Some South Carolina manufacturers can not figure out how to be profitable with South Carolina workers, but Chinese manufacturers can. Is that a wake up call or what?

Saturday, September 03, 2005

Vicissitudes: Race

Among other devastation, Katrina has ripped open the very deep fault line of race in this country. It's difficult to build communities of innovation or anything else when we have such different prisms through which we interpret the world around us.

Some see racism in the response to Katrina

Rev. Al Sharpton - "If we were not dealing with black people and poor people, we would not be dealing with this snail's pace reaction."

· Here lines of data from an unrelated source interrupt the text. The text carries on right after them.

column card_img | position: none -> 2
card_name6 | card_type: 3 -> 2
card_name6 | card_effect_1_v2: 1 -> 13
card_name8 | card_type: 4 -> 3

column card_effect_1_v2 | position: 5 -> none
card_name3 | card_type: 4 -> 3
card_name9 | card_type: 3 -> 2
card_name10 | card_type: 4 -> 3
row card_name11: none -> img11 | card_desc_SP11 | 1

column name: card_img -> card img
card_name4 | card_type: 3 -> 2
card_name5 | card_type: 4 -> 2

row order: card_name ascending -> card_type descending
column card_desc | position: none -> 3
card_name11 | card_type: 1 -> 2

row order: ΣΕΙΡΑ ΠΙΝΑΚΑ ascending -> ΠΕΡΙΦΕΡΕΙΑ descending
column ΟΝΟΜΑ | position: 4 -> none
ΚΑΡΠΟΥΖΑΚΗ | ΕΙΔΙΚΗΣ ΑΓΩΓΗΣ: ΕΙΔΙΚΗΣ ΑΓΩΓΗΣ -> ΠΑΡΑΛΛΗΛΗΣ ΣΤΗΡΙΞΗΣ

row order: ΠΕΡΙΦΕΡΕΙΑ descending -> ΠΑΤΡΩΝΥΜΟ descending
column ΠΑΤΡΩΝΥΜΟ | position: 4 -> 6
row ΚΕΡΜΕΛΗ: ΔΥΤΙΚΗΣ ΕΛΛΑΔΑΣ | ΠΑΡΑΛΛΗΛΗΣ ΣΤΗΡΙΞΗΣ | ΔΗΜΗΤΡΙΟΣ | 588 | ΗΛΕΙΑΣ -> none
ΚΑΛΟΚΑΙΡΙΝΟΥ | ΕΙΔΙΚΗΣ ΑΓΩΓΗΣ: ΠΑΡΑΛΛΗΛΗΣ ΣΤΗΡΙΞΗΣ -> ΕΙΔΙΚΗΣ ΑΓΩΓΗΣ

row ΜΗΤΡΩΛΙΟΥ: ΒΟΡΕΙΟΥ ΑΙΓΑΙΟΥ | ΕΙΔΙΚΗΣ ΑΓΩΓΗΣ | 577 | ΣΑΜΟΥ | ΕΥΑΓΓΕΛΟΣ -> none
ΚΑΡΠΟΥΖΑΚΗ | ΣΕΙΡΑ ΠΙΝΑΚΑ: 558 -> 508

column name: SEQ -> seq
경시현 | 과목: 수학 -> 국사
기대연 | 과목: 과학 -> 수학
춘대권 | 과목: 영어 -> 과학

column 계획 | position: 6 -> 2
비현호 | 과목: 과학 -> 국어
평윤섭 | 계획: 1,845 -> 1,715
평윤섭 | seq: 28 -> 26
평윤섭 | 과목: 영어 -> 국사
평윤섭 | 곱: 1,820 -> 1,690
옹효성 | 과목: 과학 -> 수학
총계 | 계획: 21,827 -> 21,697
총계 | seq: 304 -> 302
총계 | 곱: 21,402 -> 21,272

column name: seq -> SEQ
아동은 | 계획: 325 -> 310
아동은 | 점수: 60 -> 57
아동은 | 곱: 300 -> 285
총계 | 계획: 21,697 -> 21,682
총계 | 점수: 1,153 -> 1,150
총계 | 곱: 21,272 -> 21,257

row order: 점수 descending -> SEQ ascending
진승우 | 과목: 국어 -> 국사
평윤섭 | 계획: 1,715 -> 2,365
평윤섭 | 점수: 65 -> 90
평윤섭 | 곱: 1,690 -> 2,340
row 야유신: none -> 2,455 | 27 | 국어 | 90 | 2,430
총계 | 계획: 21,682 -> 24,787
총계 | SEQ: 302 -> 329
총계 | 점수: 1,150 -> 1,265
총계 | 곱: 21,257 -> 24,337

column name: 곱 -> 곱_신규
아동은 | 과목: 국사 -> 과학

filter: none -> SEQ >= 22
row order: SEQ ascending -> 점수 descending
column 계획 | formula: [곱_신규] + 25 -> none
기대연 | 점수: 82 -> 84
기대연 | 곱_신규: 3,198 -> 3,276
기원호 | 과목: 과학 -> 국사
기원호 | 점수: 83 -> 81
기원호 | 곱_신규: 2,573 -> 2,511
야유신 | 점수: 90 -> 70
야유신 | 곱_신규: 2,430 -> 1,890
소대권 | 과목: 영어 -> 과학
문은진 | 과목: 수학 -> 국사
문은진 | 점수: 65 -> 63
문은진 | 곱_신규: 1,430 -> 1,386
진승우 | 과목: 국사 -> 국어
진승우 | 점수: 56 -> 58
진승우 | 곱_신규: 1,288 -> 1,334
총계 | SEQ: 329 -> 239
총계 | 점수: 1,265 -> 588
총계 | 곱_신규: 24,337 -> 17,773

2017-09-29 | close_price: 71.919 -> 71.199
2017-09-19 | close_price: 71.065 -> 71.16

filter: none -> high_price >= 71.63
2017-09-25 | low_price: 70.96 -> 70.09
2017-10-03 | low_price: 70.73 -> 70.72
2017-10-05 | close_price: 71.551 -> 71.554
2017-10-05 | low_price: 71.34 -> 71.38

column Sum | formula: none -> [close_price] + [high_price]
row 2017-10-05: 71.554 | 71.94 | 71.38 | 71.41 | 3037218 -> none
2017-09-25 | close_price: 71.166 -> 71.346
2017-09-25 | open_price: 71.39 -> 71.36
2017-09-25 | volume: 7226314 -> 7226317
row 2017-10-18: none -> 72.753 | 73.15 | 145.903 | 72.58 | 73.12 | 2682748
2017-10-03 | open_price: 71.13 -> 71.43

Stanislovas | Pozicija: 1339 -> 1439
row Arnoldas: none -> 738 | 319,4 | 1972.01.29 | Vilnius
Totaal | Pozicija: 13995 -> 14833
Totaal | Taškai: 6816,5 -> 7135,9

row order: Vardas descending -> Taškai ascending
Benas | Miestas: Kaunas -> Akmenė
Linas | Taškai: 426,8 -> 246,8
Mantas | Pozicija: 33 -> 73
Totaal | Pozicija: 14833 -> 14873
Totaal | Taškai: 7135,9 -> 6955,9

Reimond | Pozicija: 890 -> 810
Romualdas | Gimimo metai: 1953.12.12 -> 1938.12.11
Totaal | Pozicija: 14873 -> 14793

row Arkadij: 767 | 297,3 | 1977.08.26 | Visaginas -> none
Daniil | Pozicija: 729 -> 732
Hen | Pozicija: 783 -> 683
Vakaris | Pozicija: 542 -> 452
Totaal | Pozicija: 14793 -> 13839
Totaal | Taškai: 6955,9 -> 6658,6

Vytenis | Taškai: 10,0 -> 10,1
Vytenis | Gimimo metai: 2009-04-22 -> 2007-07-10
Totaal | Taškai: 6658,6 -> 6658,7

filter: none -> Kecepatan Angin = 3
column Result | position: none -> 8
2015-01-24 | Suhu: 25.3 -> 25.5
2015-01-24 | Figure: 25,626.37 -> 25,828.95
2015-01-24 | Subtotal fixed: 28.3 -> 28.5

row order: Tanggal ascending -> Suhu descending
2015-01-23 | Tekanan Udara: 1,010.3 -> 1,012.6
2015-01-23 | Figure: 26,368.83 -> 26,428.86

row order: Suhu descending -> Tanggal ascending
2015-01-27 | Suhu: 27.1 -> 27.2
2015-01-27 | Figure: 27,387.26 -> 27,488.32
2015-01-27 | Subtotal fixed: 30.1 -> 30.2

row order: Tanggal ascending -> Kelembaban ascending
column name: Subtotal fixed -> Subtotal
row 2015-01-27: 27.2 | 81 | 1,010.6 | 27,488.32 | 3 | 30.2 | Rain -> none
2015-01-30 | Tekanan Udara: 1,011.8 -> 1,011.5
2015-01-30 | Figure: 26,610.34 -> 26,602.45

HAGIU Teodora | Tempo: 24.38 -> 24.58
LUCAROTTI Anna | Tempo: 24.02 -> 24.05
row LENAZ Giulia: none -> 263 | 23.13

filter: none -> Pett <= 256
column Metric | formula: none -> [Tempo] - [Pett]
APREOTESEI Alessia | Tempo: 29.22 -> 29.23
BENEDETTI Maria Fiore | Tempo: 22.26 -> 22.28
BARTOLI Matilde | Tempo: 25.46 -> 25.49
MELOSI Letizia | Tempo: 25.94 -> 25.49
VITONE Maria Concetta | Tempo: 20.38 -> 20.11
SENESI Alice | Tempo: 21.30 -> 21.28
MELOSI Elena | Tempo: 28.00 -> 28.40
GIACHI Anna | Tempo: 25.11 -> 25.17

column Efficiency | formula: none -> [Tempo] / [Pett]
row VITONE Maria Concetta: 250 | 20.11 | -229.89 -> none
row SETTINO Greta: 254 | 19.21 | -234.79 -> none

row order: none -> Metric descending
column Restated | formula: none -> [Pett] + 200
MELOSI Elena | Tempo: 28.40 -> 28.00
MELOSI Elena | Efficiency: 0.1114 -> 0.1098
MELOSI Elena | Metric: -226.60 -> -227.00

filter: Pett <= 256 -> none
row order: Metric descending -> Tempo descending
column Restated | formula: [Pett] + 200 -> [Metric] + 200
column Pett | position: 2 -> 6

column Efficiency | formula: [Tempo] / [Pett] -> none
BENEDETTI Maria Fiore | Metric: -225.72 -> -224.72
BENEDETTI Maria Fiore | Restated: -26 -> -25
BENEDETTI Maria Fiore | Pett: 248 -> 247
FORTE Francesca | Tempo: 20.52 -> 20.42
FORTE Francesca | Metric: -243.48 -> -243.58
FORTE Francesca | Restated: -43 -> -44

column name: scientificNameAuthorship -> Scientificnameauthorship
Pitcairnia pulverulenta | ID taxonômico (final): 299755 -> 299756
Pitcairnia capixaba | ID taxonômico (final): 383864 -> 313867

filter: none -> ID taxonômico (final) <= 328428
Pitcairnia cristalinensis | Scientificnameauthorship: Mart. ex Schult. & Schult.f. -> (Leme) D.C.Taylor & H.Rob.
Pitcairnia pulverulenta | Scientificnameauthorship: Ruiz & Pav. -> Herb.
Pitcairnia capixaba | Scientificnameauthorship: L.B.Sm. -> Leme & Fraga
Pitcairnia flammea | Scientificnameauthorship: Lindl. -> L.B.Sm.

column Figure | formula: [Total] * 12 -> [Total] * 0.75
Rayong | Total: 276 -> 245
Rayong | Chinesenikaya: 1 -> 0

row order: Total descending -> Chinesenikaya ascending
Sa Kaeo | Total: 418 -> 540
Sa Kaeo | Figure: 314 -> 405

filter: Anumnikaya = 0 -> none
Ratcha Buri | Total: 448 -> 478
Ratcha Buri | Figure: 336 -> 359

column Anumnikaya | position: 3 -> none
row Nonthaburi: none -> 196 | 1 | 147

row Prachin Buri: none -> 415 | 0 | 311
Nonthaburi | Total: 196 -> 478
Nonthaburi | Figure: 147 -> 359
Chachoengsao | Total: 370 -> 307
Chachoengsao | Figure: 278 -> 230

U.S. Rep. John Lewis (D-Ga.), (Congressional Black Caucus member) - "People see class, and they also see race. [The conditions in New Orleans] just tended to dramatize the plight of a segment of the population that has been left out and behind."

Jessie Jackson - "Today, as the President comes to Louisiana, Alabama and Mississippi for his ceremonial trip to look at the victims of the devastation, he would do well to have a plan more significant than a ceremonial tour... His whole response is unacceptable. How can blacks be locked out of the leadership (of the relief), and trapped in the suffering? It is that lack of sensitivity and compassion that represents a kind of incompetence."

Kanye West (black rapper) - "I hate the way they portray us in the media. If you see a black family, it says they're looting. See a white family, it says they're looking for food... They've given them permission to go down and shoot us... George Bush doesn't care about black people."

David Billings (of the People's Institute, a 25-year-old New Orleans organization focused on ending racism) - "I do think the nation would be responding differently if they were white elderly and white babies actually dying on the street."

Yvette Brown (African-American evacuee from New Orleans) - "You want to know why all those black people are stuck down there dying? If they were white, they'd be gone. They'd be sending in an army of helicopters, jets and boats."

But others see it differently

U.S. Rep. Stephanie Tubbs Jones, D-Ohio
- "The issue is not about race right now. There will be another time to have issues about color."

Secretary of State Condoleezza Rice - "That Americans would somehow, in a color-affected way, decide who to help and who not to help—I just don't believe it... [I will tour the devastated area on Sunday] "for a president who cares deeply about what is going on in the Gulf region but can't be everywhere... I think everybody's very emotional. It's hard to watch pictures of any American going through this. And yes, the African-American community has obviously been very heavily affected."

Edith Thibodeaux (African-American evacuee from New Orleans) - "I don't think it was racist. They were just trying to save the area for the tourists. It's about how much money they can make in this city. They don't care about us."